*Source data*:
———
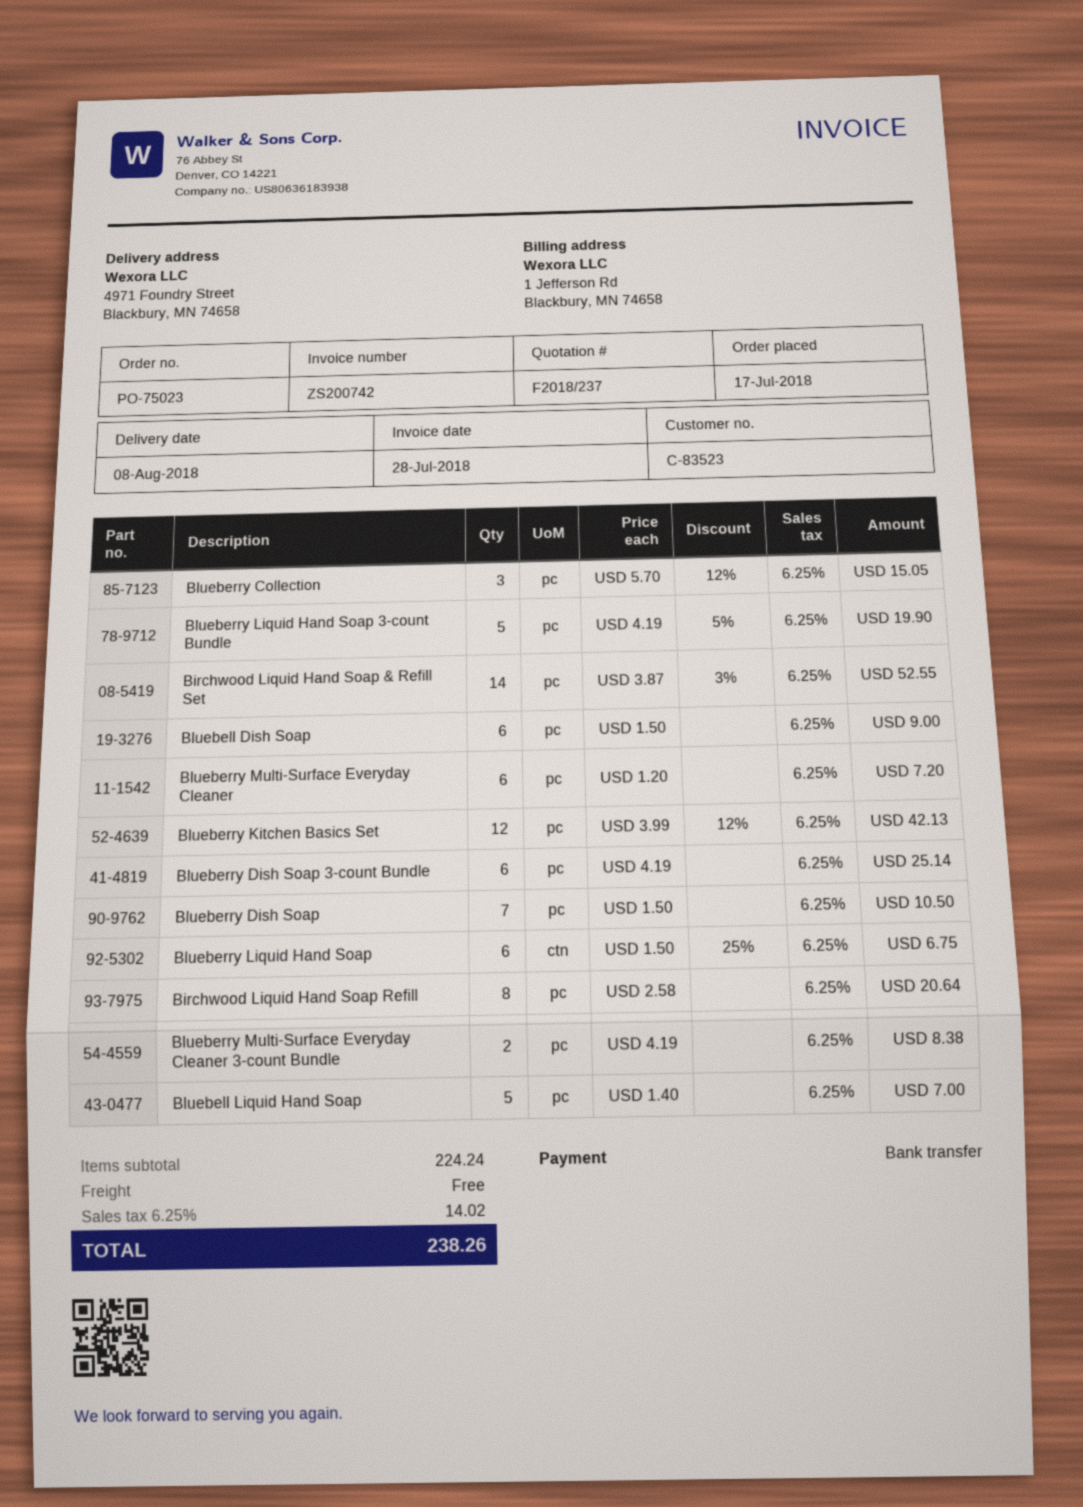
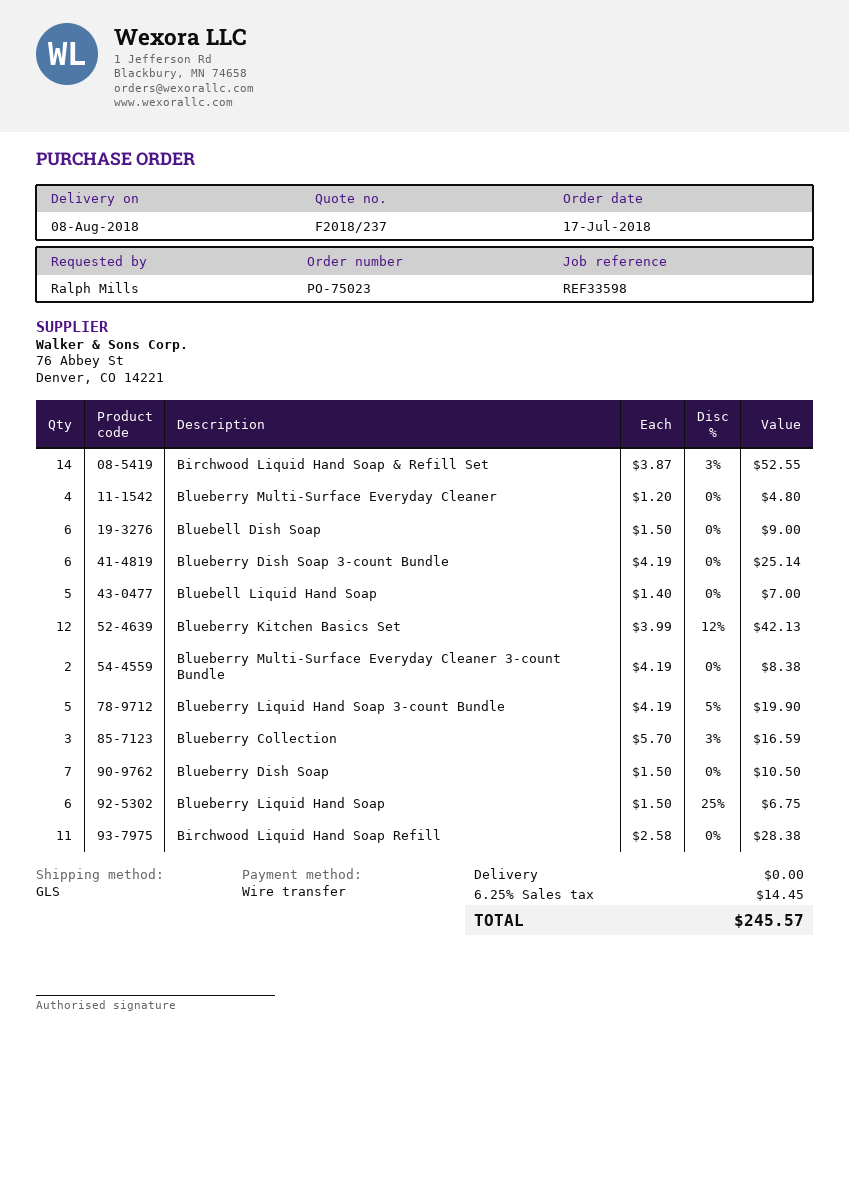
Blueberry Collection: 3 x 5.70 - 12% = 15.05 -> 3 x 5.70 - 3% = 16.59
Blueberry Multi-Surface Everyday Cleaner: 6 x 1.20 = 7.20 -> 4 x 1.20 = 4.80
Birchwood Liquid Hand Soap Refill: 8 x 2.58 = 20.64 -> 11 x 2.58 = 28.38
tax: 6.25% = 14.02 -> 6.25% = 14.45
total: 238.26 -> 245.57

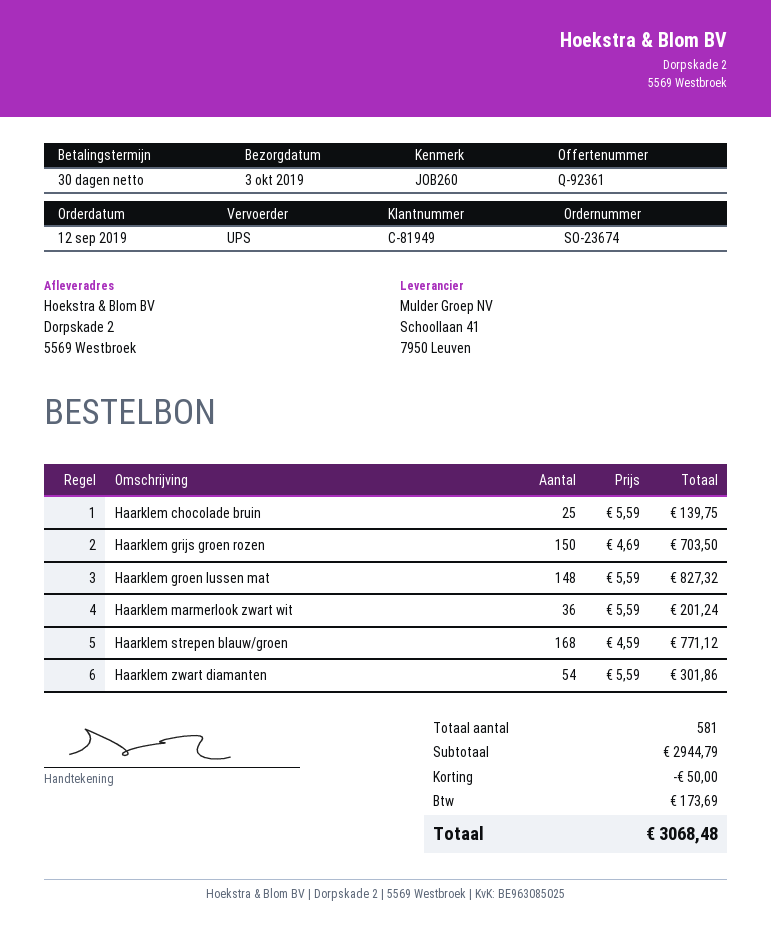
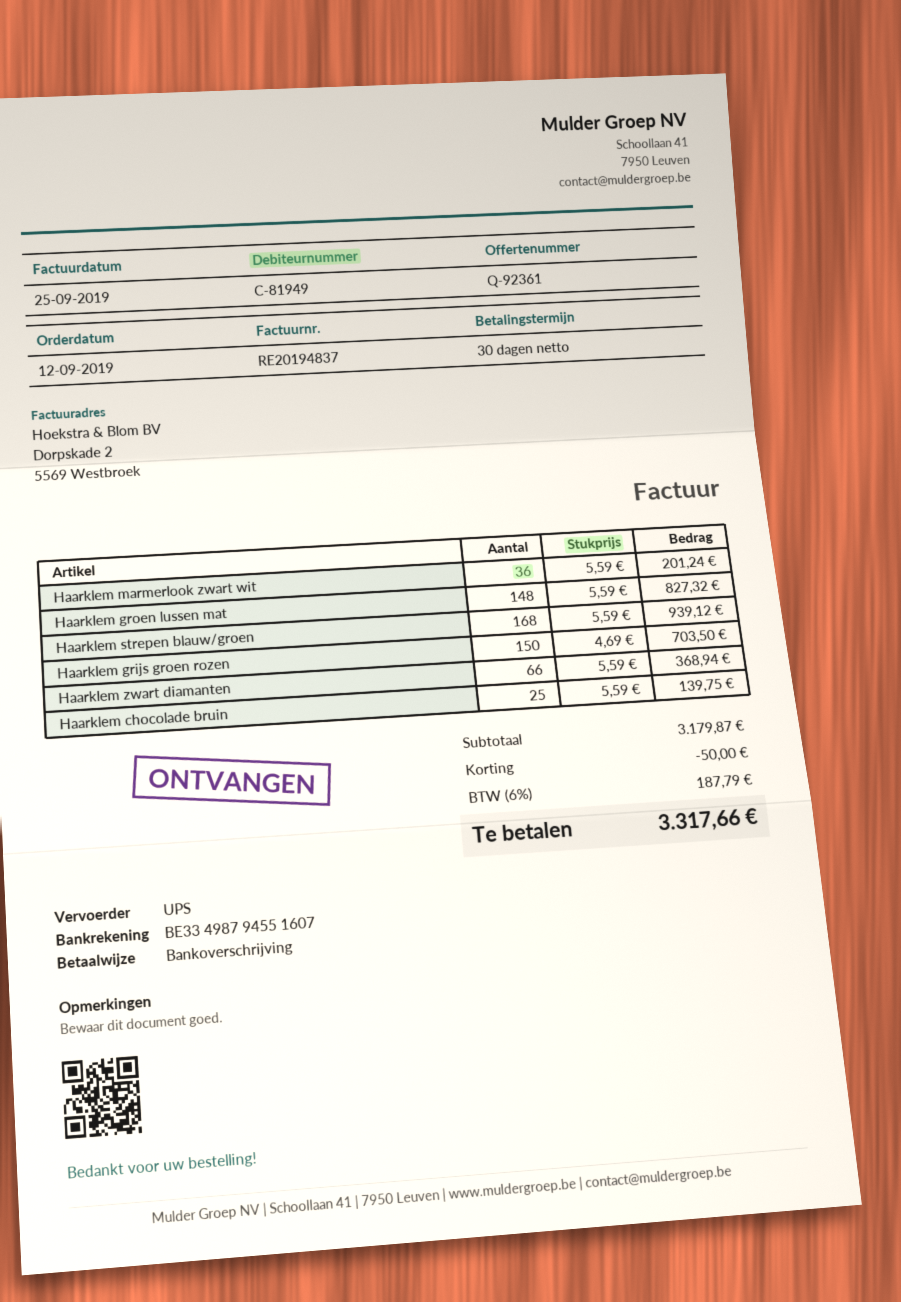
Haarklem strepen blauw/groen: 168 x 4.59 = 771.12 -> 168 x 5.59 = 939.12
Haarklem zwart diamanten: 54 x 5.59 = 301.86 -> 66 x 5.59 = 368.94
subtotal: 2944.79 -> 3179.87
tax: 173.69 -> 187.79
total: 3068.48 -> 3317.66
———
*Problem details*: Find the lines in the entries above where "Blueberry" occurs, and copy each of them.

*Answer*:
Blueberry Collection: 3 x 5.70 - 12% = 15.05 -> 3 x 5.70 - 3% = 16.59
Blueberry Multi-Surface Everyday Cleaner: 6 x 1.20 = 7.20 -> 4 x 1.20 = 4.80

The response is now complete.